Дважды мне посчастливилось видеть Нильса Бора собственными глазами. Дело было в Москве в 1934 году. Впрочем, «дело было» — слова неверные. Какое могло быть дело к великому копенгагенцу у студента-второкурсника? Была всего лишь невозможность смирить азарт острейшего любопытства: в Москве — Бор, а ты не видел Бора!
И вот я видел Бора. Сперва — в Большой физической аудитории Московского университета на Моховой. Потом — в прославленном зале Политехнического музея.
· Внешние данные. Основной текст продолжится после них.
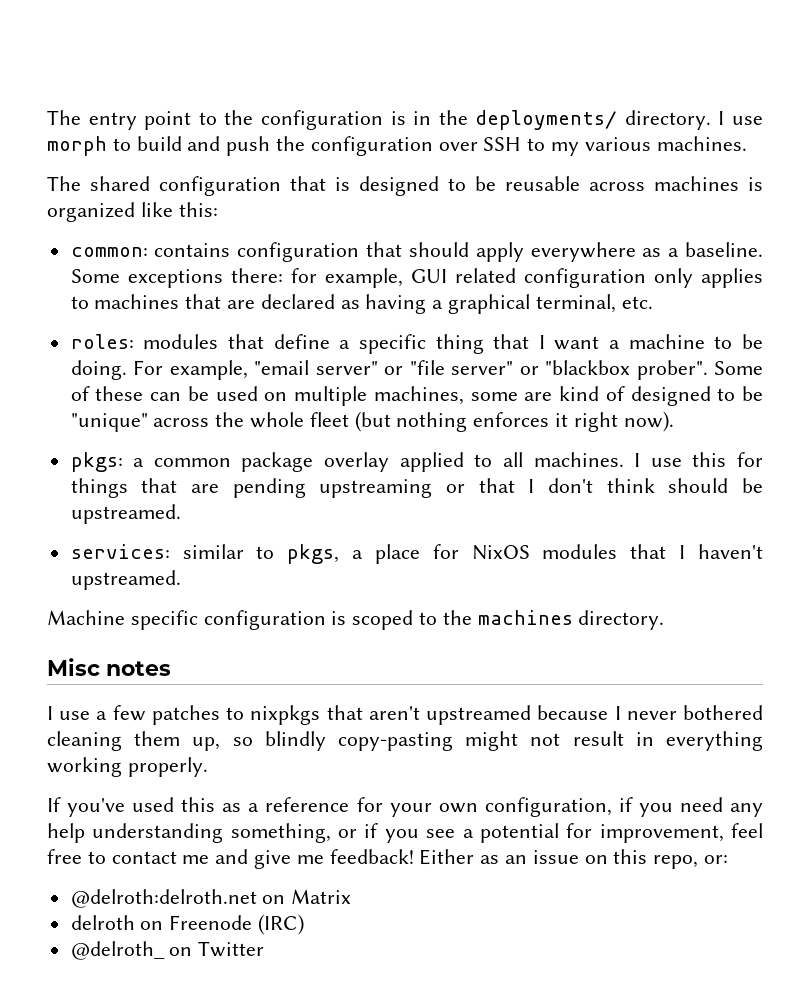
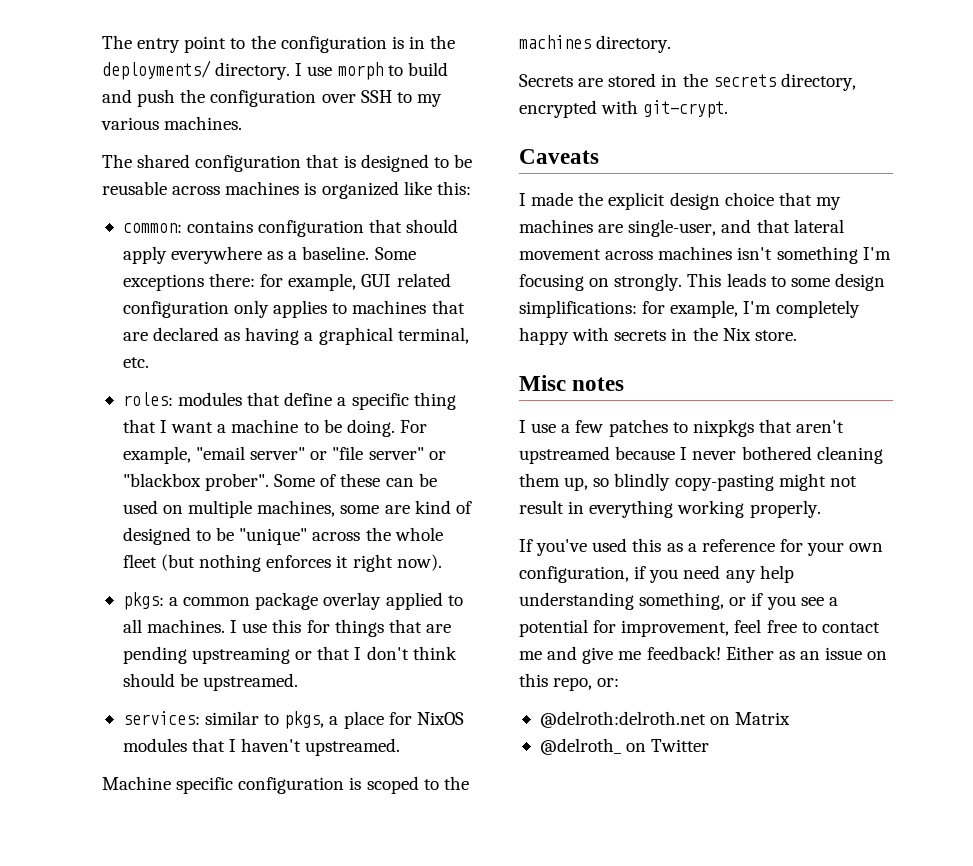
(665, 620) none -> [519,73,856,91] [519,100,729,118] [519,149,599,164] [519,192,841,210] [519,219,844,237] [519,246,891,264] [519,273,885,291] [519,300,860,318] [519,327,797,345] // Secrets are stored in the secrets directory, encrypted with git-crypt. // Caveats // I made the explicit design choice that my machines are single-user, and that lateral movement across machines isn't something I'm focusing on strongly. This leads to some design simplifications: for example, I'm completely happy with secrets in the Nix store.
[70,914,305,935] // delroth on Freenode (IRC) -> (791, 718) none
То, что сохранила память, несложно собрать воедино.
…Стояла консерваторская тишина, и в этой внемлющей тишине раздумчиво звучала английская речь. Седеющий человек одиноко возвышался за кафедрой. И чуть сутулился. А когда замолкал, чуть улыбался. Голос его был приглушенно-мягок, но слышалась в нем непреклонность: убежденное, хоть и негромкое «я сказал!». И весь он был мягкость и сила. Казалось, и сутулился он не от роста или возраста, а затем, чтобы не очень уж возвышаться над залом. И улыбался только затем, чтобы не очень уж подавлять нас гнетущей серьезностью.
Переводил профессор Игорь Евгеньевич Тамм. Был он блестящ в этой роли. Он вдруг подхватывал, точно уберегая от падения, затихавший к концу периода голос Бора и стремительно излагал по-русски услышанное. А речь шла о первых попытках понять устройство атомного ядра после недавнего открытия нейтрона.
Манеры двигаться и говорить были у Бора и Тамма противоположны. Маленький Тамм, порывистый и скороговорчивый, будто все время торопился обогнать самого себя. А довольно высокий и заметно медлительный Бор выпускал в пространство слова не шумными стаями, но сбивчивой чередой. И потом еще иные из них звал обратно, посылая взамен другие. И Тамм мгновенно переспрашивал его, внезапно переходя на немецкий, и Бор, отвечая, тоже переходил на немецкий, но Тамм уже вновь говорил по-английски, и на минуту вспыхивало радующее всех веселое замешательство.